We think this is a smart deal for Cisco. Tandberg has the full toy box for videoconferencing systems. And while Cisco has made a big noise with Cisco TelePresence since it launched in 2006, videoconferencing is much more than big-screen suites – which make up only 25% of the market.
Strategically, the big question is where the services are. If there’s something unexciting about this deal it is because it is a bit of classic box-buying and not a services acquisition. All of Cisco’s product development news is around service architectures and service support, and this isn’t. Services account for 16% of Tandberg’s revenues, and while Cisco CEO John Chambers purred at the near-50% service “attachment rate” in telepresence, that’s only at the top-end of business video communications. Also, for fellow CEO Fredrik Halvorsen, service attachment is probably a new term; for him service is something that’s included in the package.
The two will need to sort out what’s important here – more box-shifting, or an earth-moving shift to service packages on video.
Tandberg is ahead of the curve on the server side with multimedia content software, so maybe Cisco can profit from that in its own infrastructure products.

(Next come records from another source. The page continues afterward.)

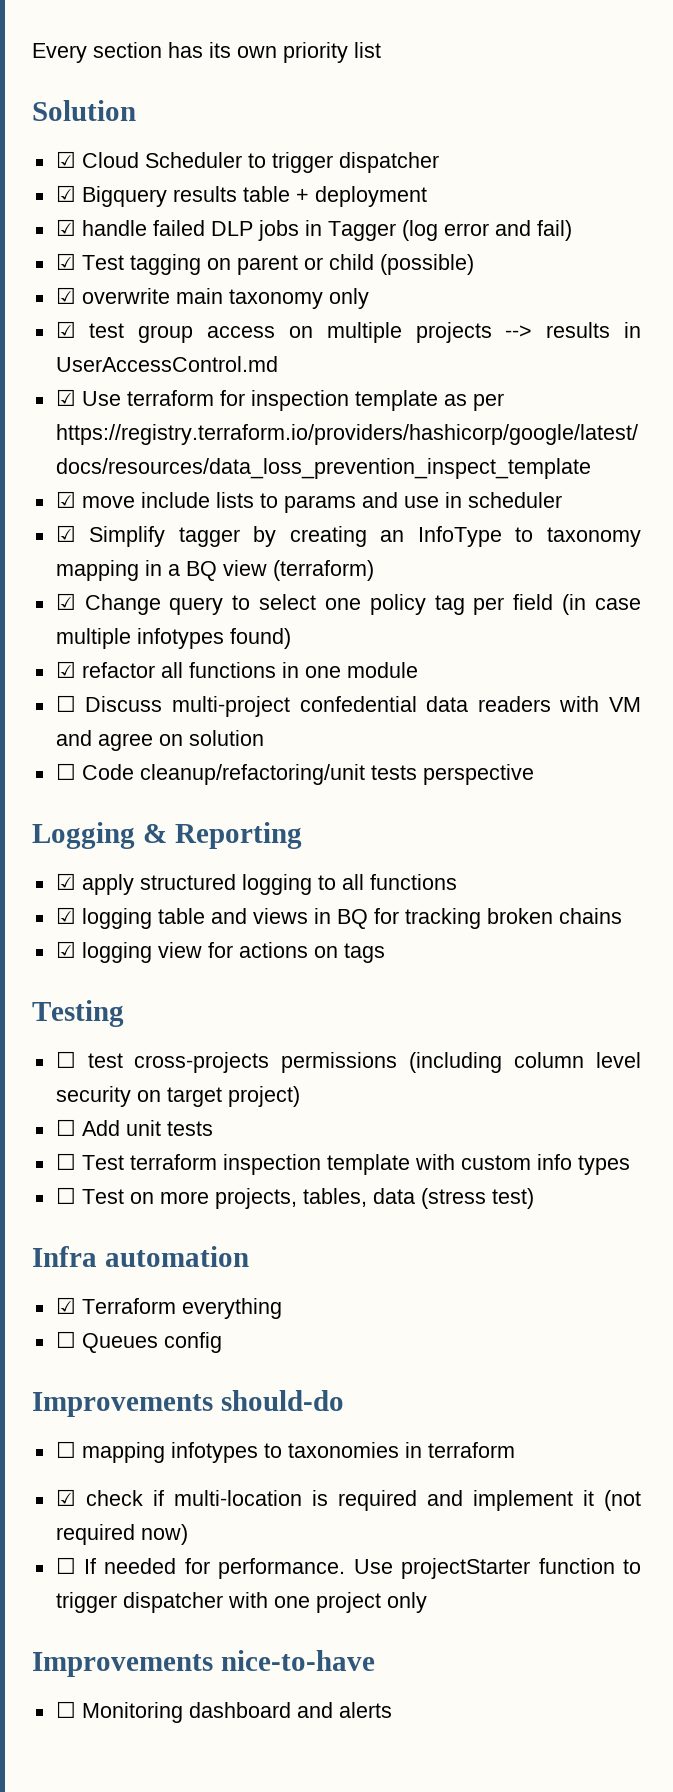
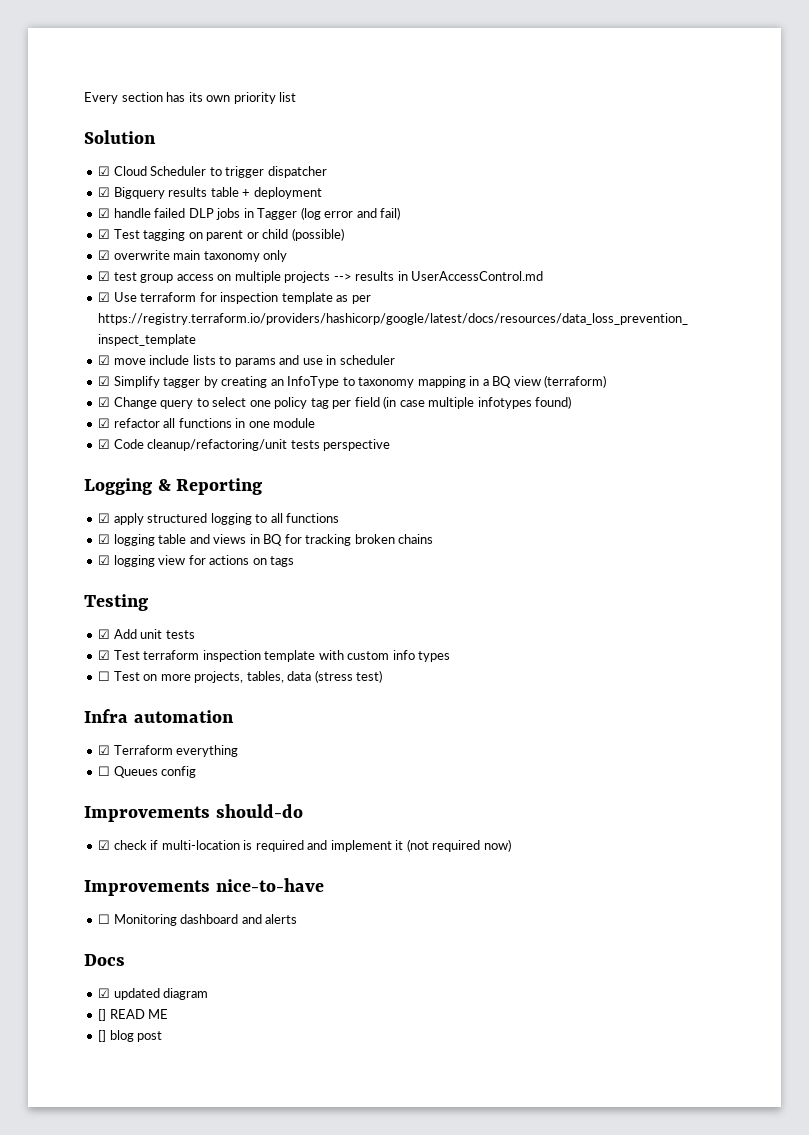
[55,695,641,717] [55,730,264,751] [55,763,76,780] ☐ Discuss multi-project confedential data readers with VM and agree on solution // ☐ -> [98,439,111,449] ☑
[55,1051,641,1073] [55,1086,300,1107] [55,1119,76,1136] ☐ test cross-projects permissions (including column level security on target project) // ☐ -> [98,629,111,639] ☑
[55,1153,76,1170] ☐ -> [98,650,111,660] ☑
[55,1441,515,1463] // ☐ mapping infotypes to taxonomies in terraform -> (303, 811) none
[55,1557,641,1579] [55,1592,427,1613] // ☐ If needed for performance. Use projectStarter function to trigger dispatcher with one project only -> (511, 845) none
(392, 1710) none -> [84,954,125,966] [98,988,209,1000] [98,1009,169,1021] [98,1030,163,1042] // Docs // ☑ updated diagram // [] READ ME // [] blog post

Otherwise, Tandberg is 60% endpoints (screens), which just suggests a big headache on branding, price points and channel management.

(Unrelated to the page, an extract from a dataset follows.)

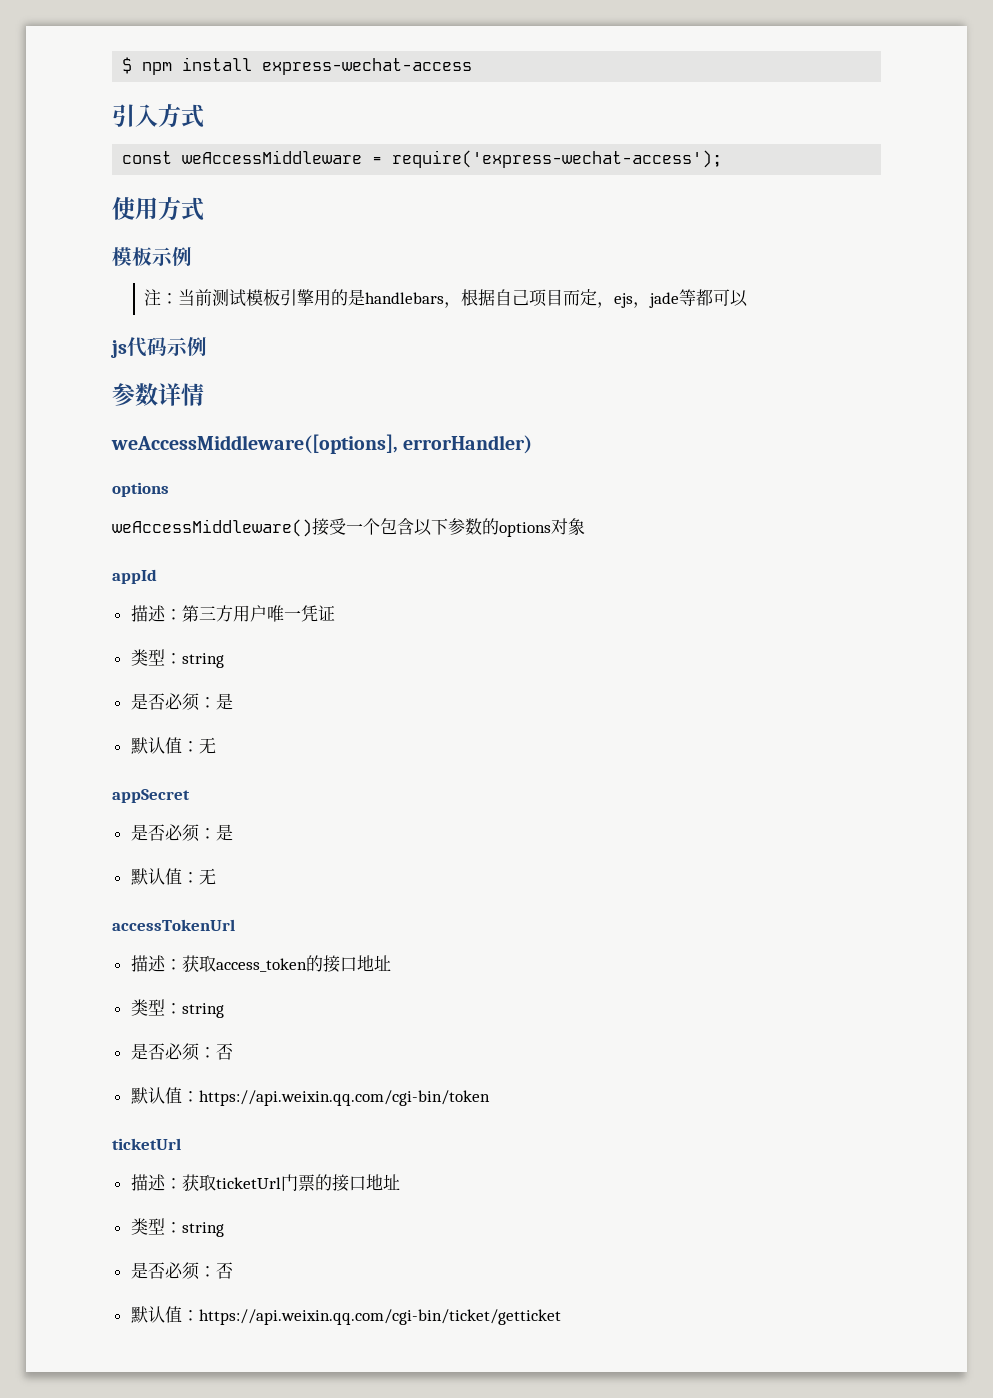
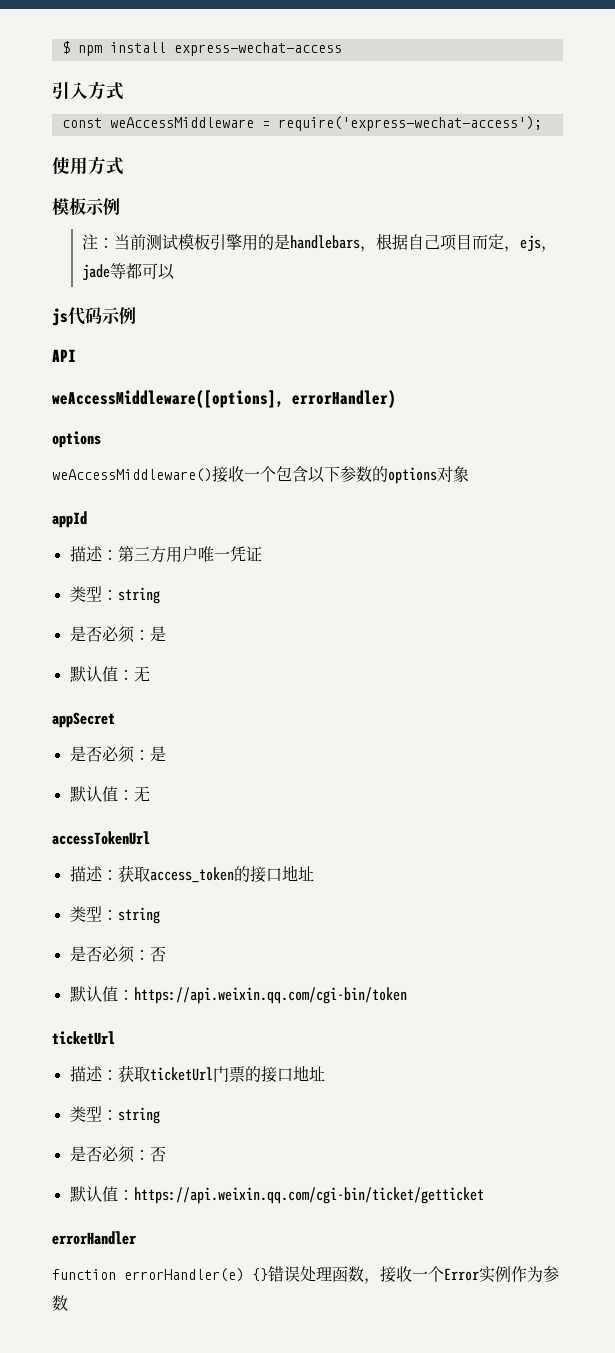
[112,383,204,406] 参数详情 -> [52,349,76,362] API
[329,518,346,535] 受 -> [228,466,244,482] 收
(561, 1317) none -> [52,1231,137,1245] [52,1266,559,1284] [52,1295,68,1311] // errorHandler // function errorHandler(e) {}错误处理函数，接收一个Error实例作为参数

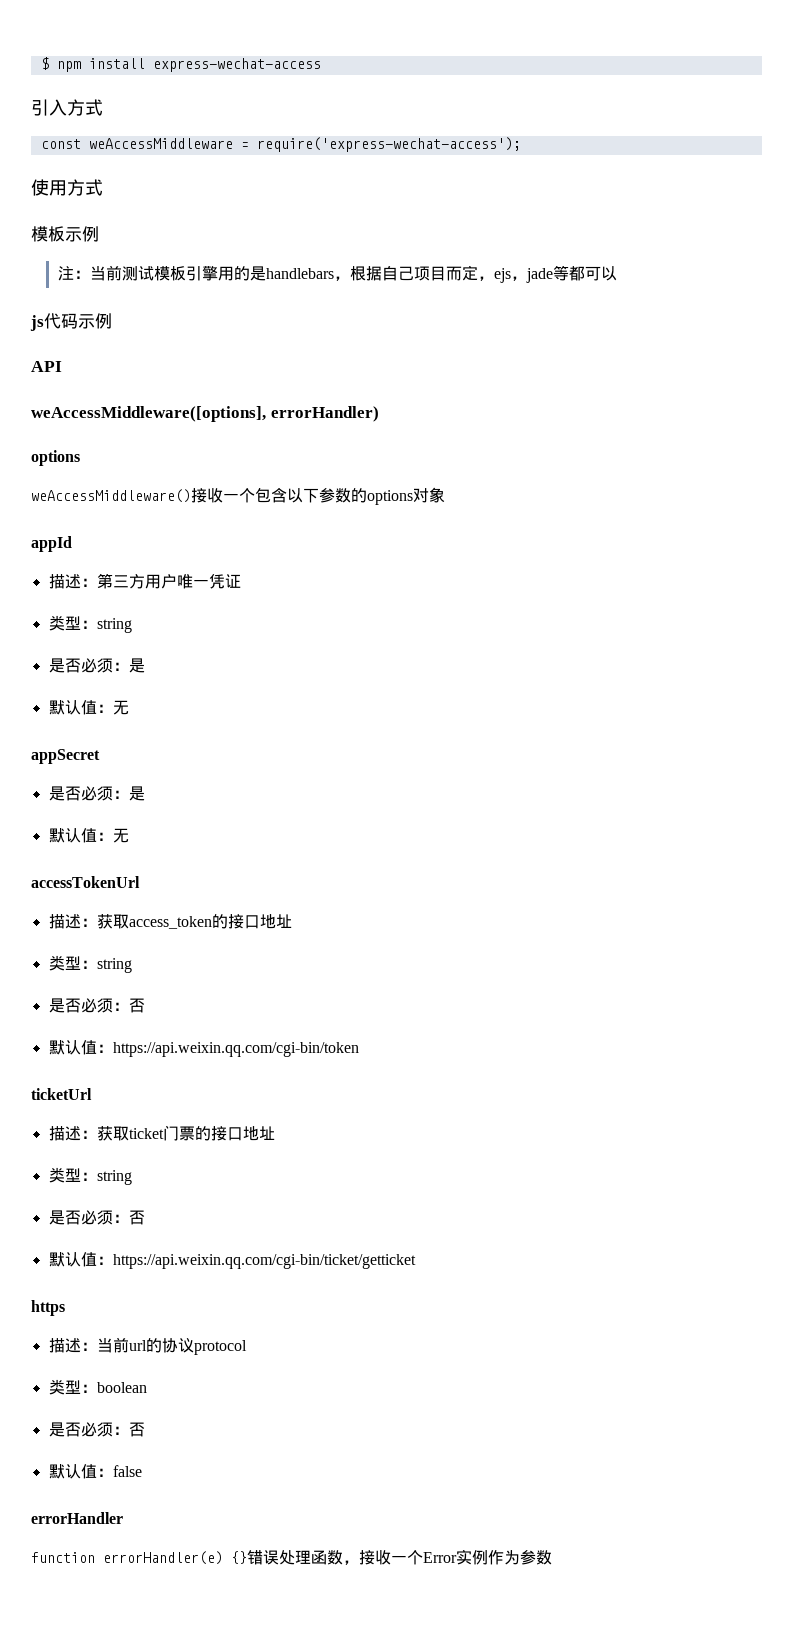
[149,1067,213,1081] ticketUrl -> [128,1128,164,1139] ticket
(484, 1195) none -> [31,1300,65,1316] [48,1337,247,1355] [48,1379,147,1395] [48,1422,145,1437] [48,1464,142,1479] // https // 描述：当前url的协议protocol // 类型：boolean // 是否必须：否 // 默认值：false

The financials are unexciting. Tandberg’s gross margin is already 66.1% against Cisco’s 64.1%, so the integration wizards at Cisco won’t be busy. This is not like the Scientific Atlanta deal which diluted Cisco’s gross margin to less than 50% at a stroke – a situation Cisco turned around within two quarters. However, Tandberg people will be pleased with the price tag. And enterprises have the mouth-watering prospect of “boardroom to desktop” business video – if Cisco and Tandberg can act together quickly.
We have found videoconferencing to be the most resilient of all communications technologies through the downturn. The requirement for inter-company conferencing is increasing as companies federate more with partners and suppliers, and that is helping to drive a second wave of deployment of telepresence networks with 100 or more sites – compared with the typical 5–30 sites we have seen so far. This looks like a rapid-growth market right now, and we expect revenues from equipment and services will reach $892 million in 2011 before tailing off as the global MNC rush to deploy loses pace.

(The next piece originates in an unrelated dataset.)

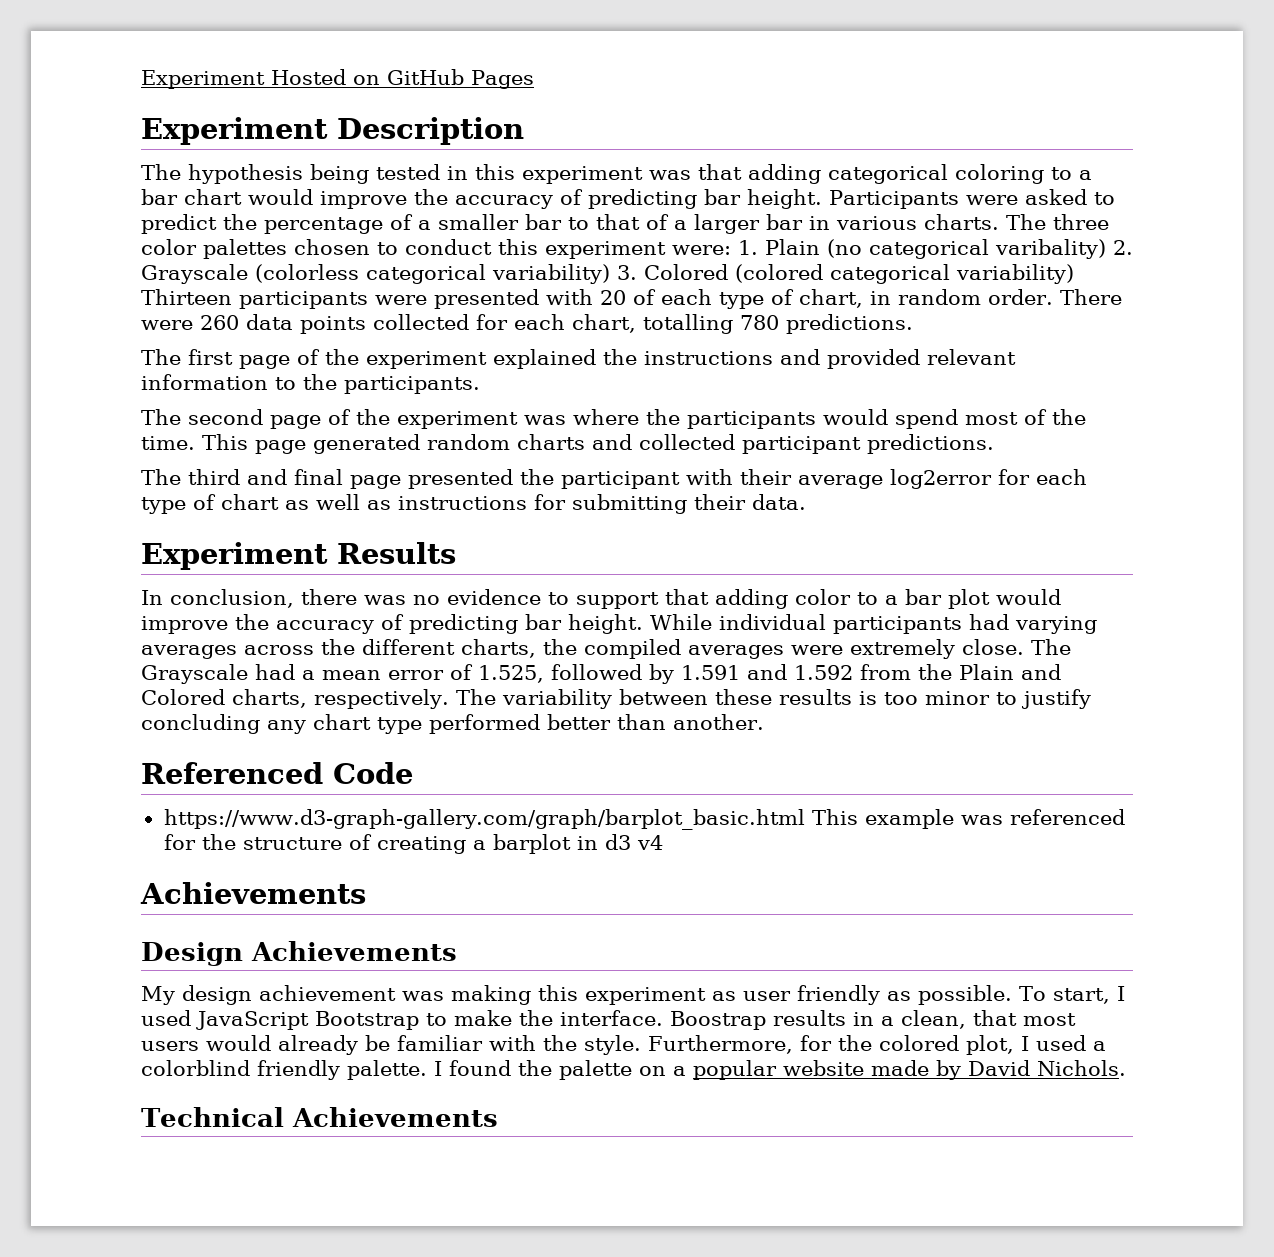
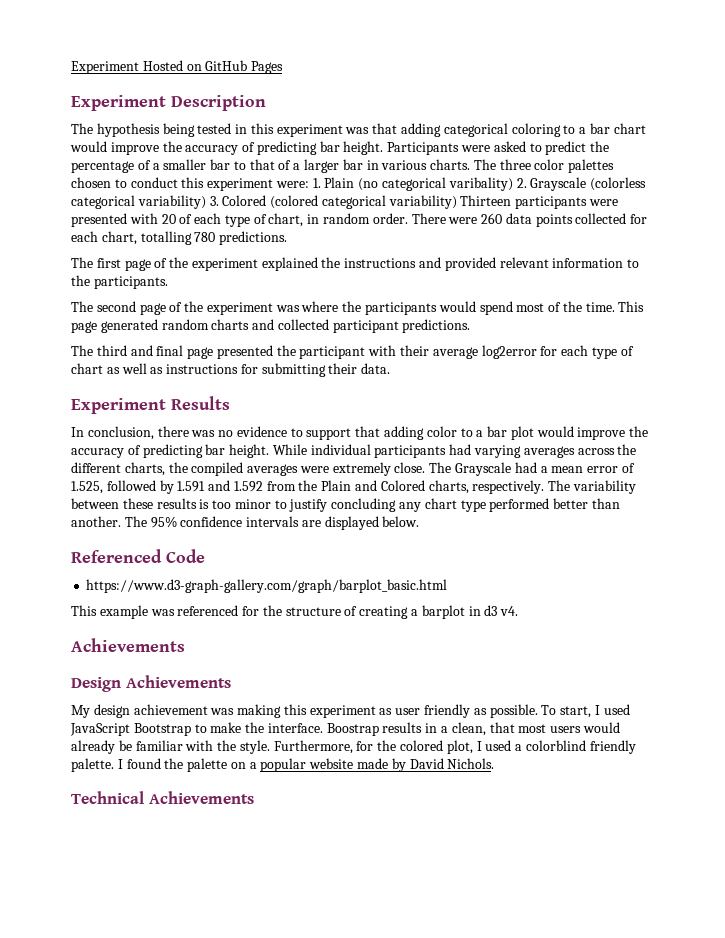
(764, 722) none -> [124,516,420,530] The 95% confidence intervals are displayed below.
(806, 819) none -> (448, 586) //
[636,835,663,850] v4 -> [500,606,519,616] v4.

What was disappointing about the Cisco’s briefing was that we didn’t get much of a feel for how the combined Cisco-Tandberg entity will alter the motivation for the use of video within the organization beyond the RoI case around operational cost savings. The combination makes senses because the Tandberg toy box allows the enterprise to expand video solutions in a more complete manner.
The vision is clear; the execution path is not. Cisco will put its weight behind the service provider in the telco channel to more aggressively push video at all layers of the enterprise. John Chambers said as much in his answer to our question yesterday (on a telepresence call, of course). That said, Cisco does have a record for successful execution.
Interoperability was highlighted as a key feature, focused not just in-house between Cisco and Tandberg but between Cisco and other collaborative tech vendors such as Microsoft, as Cisco drives its network technology to be the center of collaborative working.
At the global operations level, AT&T, BT and Cisco will now have to sort out which of BT’s Global Video Exchange, Cisco’s Intercompany CTS or even Tandberg’s Global Exchange Service should be the global interoperability standard.